Assertion criteria Genetic Evidence (0-12 points) Experimental Evidence
(0-6 points)
Total Points
(0-18)
Replication Over Time (Y/N)
Description Case-level, family segregation, or case-control data that support the gene-disease association Gene-level experimental evidence that support the gene-disease association Sum of Genetic & Experimental
Evidence
> 2 pubs w/ convincing evidence over time (>3 yrs)
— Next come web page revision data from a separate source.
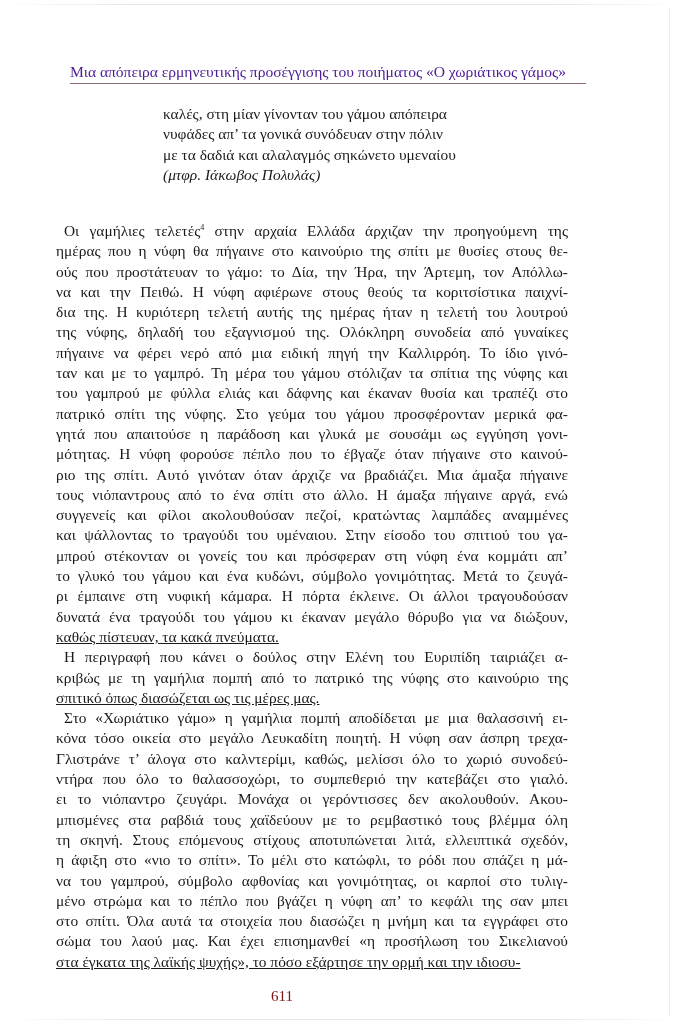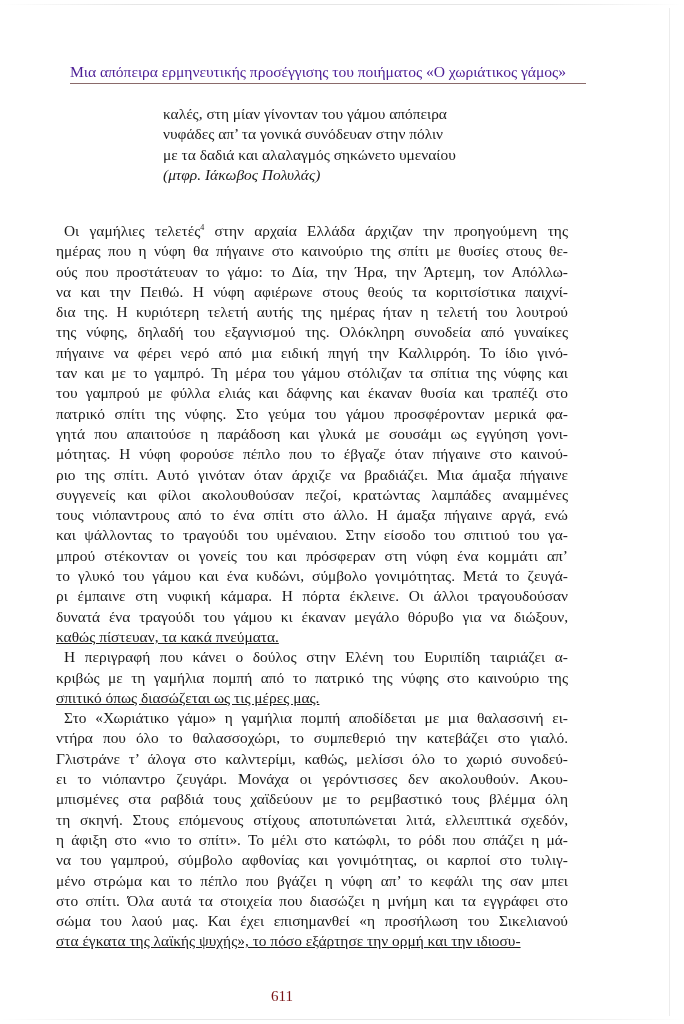--- a/index.html
+++ b/index.html
@@ -136,8 +136,8 @@
         <span class="ln">γητά που απαιτούσε η παράδοση και γλυκά με σουσάμι ως εγγύηση γονι-</span>
         <span class="ln">μότητας. Η νύφη φορούσε πέπλο που το έβγαζε όταν πήγαινε στο καινού-</span>
         <span class="ln">ριο της σπίτι. Αυτό γινόταν όταν άρχιζε να βραδιάζει. Μια άμαξα πήγαινε</span>
+        <span class="ln">τους νιόπαντρους από το ένα σπίτι στο άλλο. Η άμαξα πήγαινε αργά, ενώ</span>
         <span class="ln">συγγενείς και φίλοι ακολουθούσαν πεζοί, κρατώντας λαμπάδες αναμμένες</span>
-        <span class="ln">τους νιόπαντρους από το ένα σπίτι στο άλλο. Η άμαξα πήγαινε αργά, ενώ</span>
         <span class="ln">και ψάλλοντας το τραγούδι του υμέναιου. Στην είσοδο του σπιτιού του γα-</span>
         <span class="ln">μπρού στέκονταν οι γονείς του και πρόσφεραν στη νύφη ένα κομμάτι απ’</span>
         <span class="ln">το γλυκό του γάμου και ένα κυδώνι, σύμβολο γονιμότητας. Μετά το ζευγά-</span>

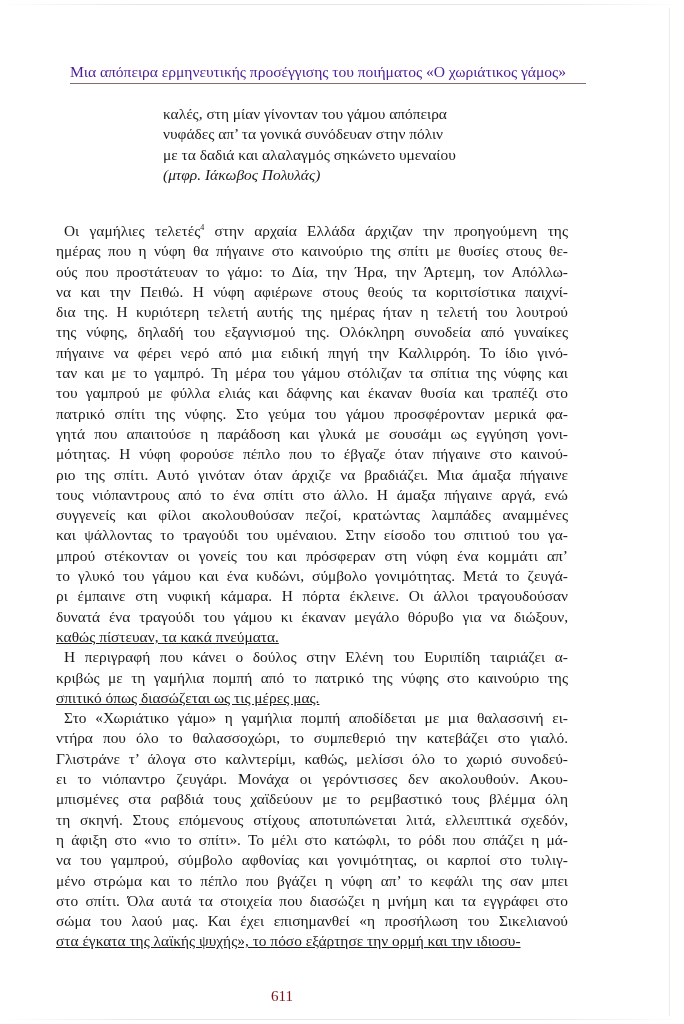--- a/index.html
+++ b/index.html
@@ -152,6 +152,7 @@
       </div>
       <div class="para">
         <span class="ln indent">Στο «Χωριάτικο γάμο» η γαμήλια πομπή αποδίδεται με μια θαλασσινή ει-</span>
+        <span class="ln">κόνα τόσο οικεία στο μεγάλο Λευκαδίτη ποιητή. Η νύφη σαν άσπρη τρεχα-</span>
         <span class="ln">ντήρα που όλο το θαλασσοχώρι, το συμπεθεριό την κατεβάζει στο γιαλό.</span>
         <span class="ln">Γλιστράνε τ’ άλογα στο καλντερίμι, καθώς, μελίσσι όλο το χωριό συνοδεύ-</span>
         <span class="ln">ει το νιόπαντρο ζευγάρι. Μονάχα οι γερόντισσες δεν ακολουθούν. Ακου-</span>

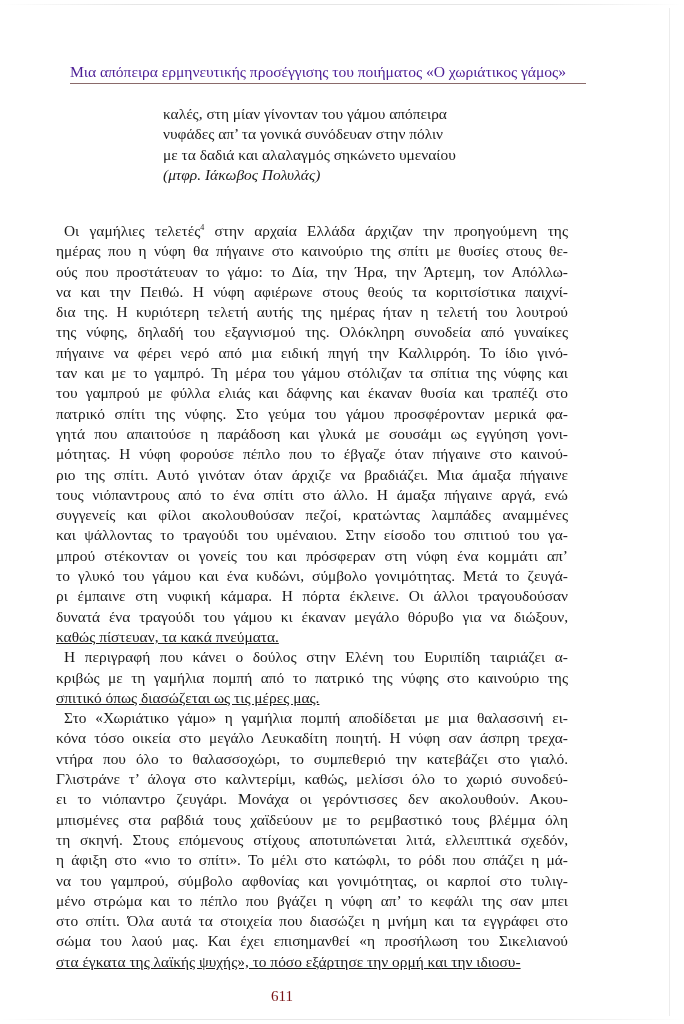--- a/index.html
+++ b/index.html
@@ -153,8 +153,8 @@
       <div class="para">
         <span class="ln indent">Στο «Χωριάτικο γάμο» η γαμήλια πομπή αποδίδεται με μια θαλασσινή ει-</span>
         <span class="ln">κόνα τόσο οικεία στο μεγάλο Λευκαδίτη ποιητή. Η νύφη σαν άσπρη τρεχα-</span>
+        <span class="ln">Γλιστράνε τ’ άλογα στο καλντερίμι, καθώς, μελίσσι όλο το χωριό συνοδεύ-</span>
         <span class="ln">ντήρα που όλο το θαλασσοχώρι, το συμπεθεριό την κατεβάζει στο γιαλό.</span>
-        <span class="ln">Γλιστράνε τ’ άλογα στο καλντερίμι, καθώς, μελίσσι όλο το χωριό συνοδεύ-</span>
         <span class="ln">ει το νιόπαντρο ζευγάρι. Μονάχα οι γερόντισσες δεν ακολουθούν. Ακου-</span>
         <span class="ln">μπισμένες στα ραβδιά τους χαϊδεύουν με το ρεμβαστικό τους βλέμμα όλη</span>
         <span class="ln">τη σκηνή. Στους επόμενους στίχους αποτυπώνεται λιτά, ελλειπτικά σχεδόν,</span>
Assigned Points 12 2.5 14.5 YES
CALCULATED CLASSIFICATION LIMITED 1-6
MODERATE 7-11
STRONG 12-18
DEFINITIVE 12-18 AND replication over time
Valid contradictory evidence (Y/N)*
NO
CALCULATED CLASSIFICATION (DATE)
Definitive
12/04/2019
EXPERT CURATION (DATE)
Definitive
12/04/2019
EVIDENCE SUMMARY
ARID1B was reported in relation to autosomal dominant Coffin-Siris syndrome by three different groups around the same time in 2012 (Tsurusaki, et al., PMID: 22426308; Santen, et al., PMID: 22426309; Hoyer, et al., PMID: 22405089). Coffin-Siris syndrome is characterized by intellectual disability associated with coarse facial features, hypertrichosis, sparse scalp hair, and hypoplastic or absent fifth fingernails or toenails. More than 170 unique pathogenic or likely pathogenic variants in ARID1B have been reported in ClinVar, with the majority of them de novo truncating variants (van der Sluijs, et al., PMID: 30349098). Evidence supporting this gene-disease relationship includes case-level data and experimental data. More evidence is available in the literature, but the maximum score for genetic evidence (12 pts.) has been reached. The mechanism for disease is haploinsufficiency (Hoyer, et al., PMID: 22405089). The gene-disease association is also supported by animal and cell culture models. Noteworthy, Coffin-Siris syndrome can be caused by variants in additional genes, including ARID1A, SMARCB1, SMARCA4, SMARCE1, ARID2, DPF2, SMARCC2, SOX11, and SOX4 (see OMIM). In summary, ARID1B is definitively associated with autosomal dominant Coffin-Siris syndrome. This has been repeatedly demonstrated in both the research and clinical diagnostic settings, and has been upheld over time. This classification was approved by the ClinGen Intellectual Disability and Autism Gene Curation Expert Panel on 12/02/19 (SOP Version 7).